We are making profound changes in concepts surrounding life, which cannot be undone in the future. In the indigenous tradition and philosophy, we are required to think seven generations into the future. If I am wrong and there is no connection between Attawapiskat and physician-assisted dying or suicide, if the average person does not see a connection and communities do not see a greater stress, then I will gladly say I was wrong; but if there is an impact, which is caused by the valorization of suicide, then what?

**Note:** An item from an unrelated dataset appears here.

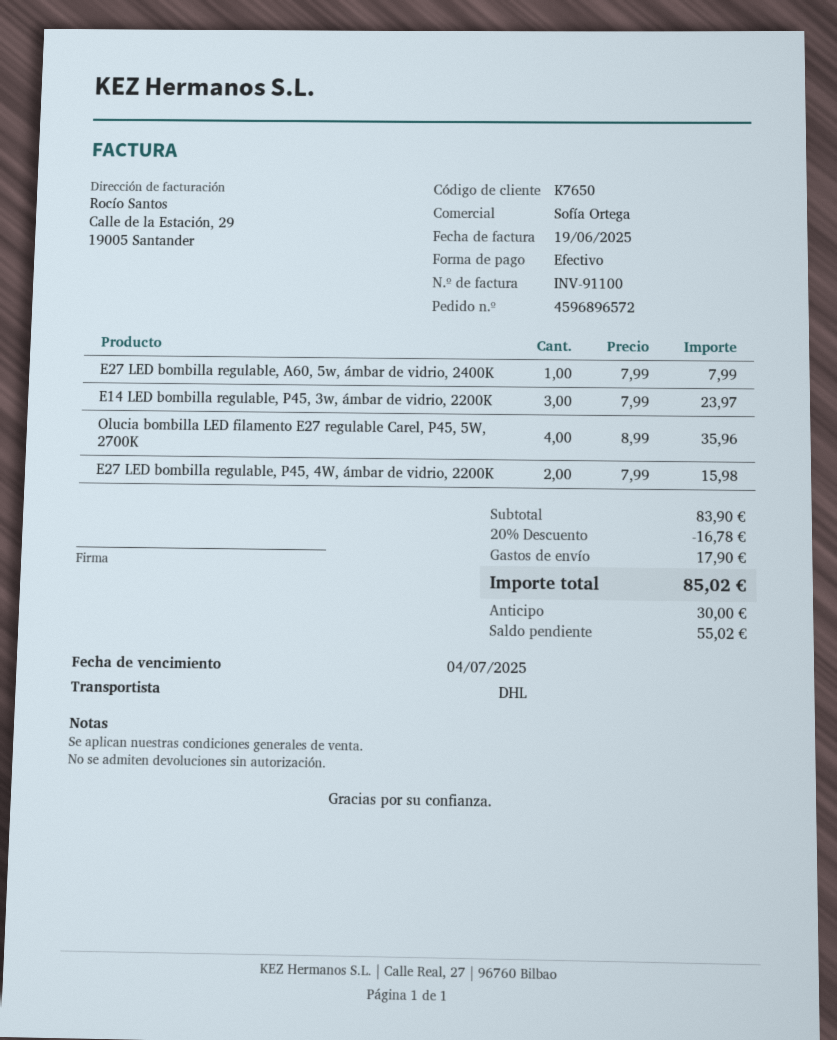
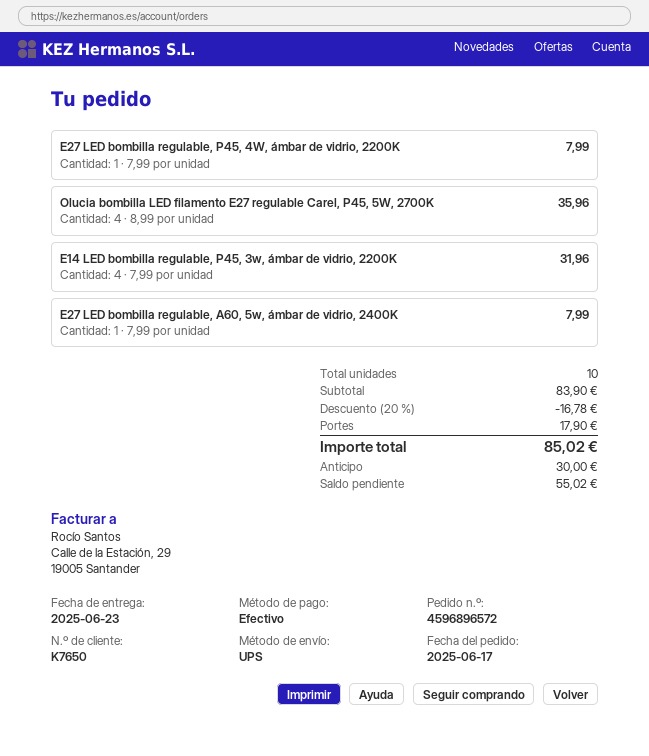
shipping method: DHL -> UPS
E14 LED bombilla regulable, P45, 3w, ámbar de vidrio, 2200K: 3 x 7.99 = 23.97 -> 4 x 7.99 = 31.96
E27 LED bombilla regulable, P45, 4W, ámbar de vidrio, 2200K: 2 x 7.99 = 15.98 -> 1 x 7.99 = 7.99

When the House passed amendments to the Criminal Code on other issues in our criminal justice system, who would have thought that indigenous peoples would now make up 23.2% of the prison population? It seems that madam justice is blind to the suffering of many of her fellow citizens. We have equal laws, and yet the treatment and effects are unequal across our country. We make laws often for the average person, but the impact is felt most by those who are on the margins of society.

Even though we have the Gladue rulings in our justice system and cases where we are supposed to take into consideration someone's upbringing, someone's past, unfortunately, those are not reflected in our justice system. Therefore, how can we be assured that the changes we are making today in the House will not have an equally detrimental impact on others?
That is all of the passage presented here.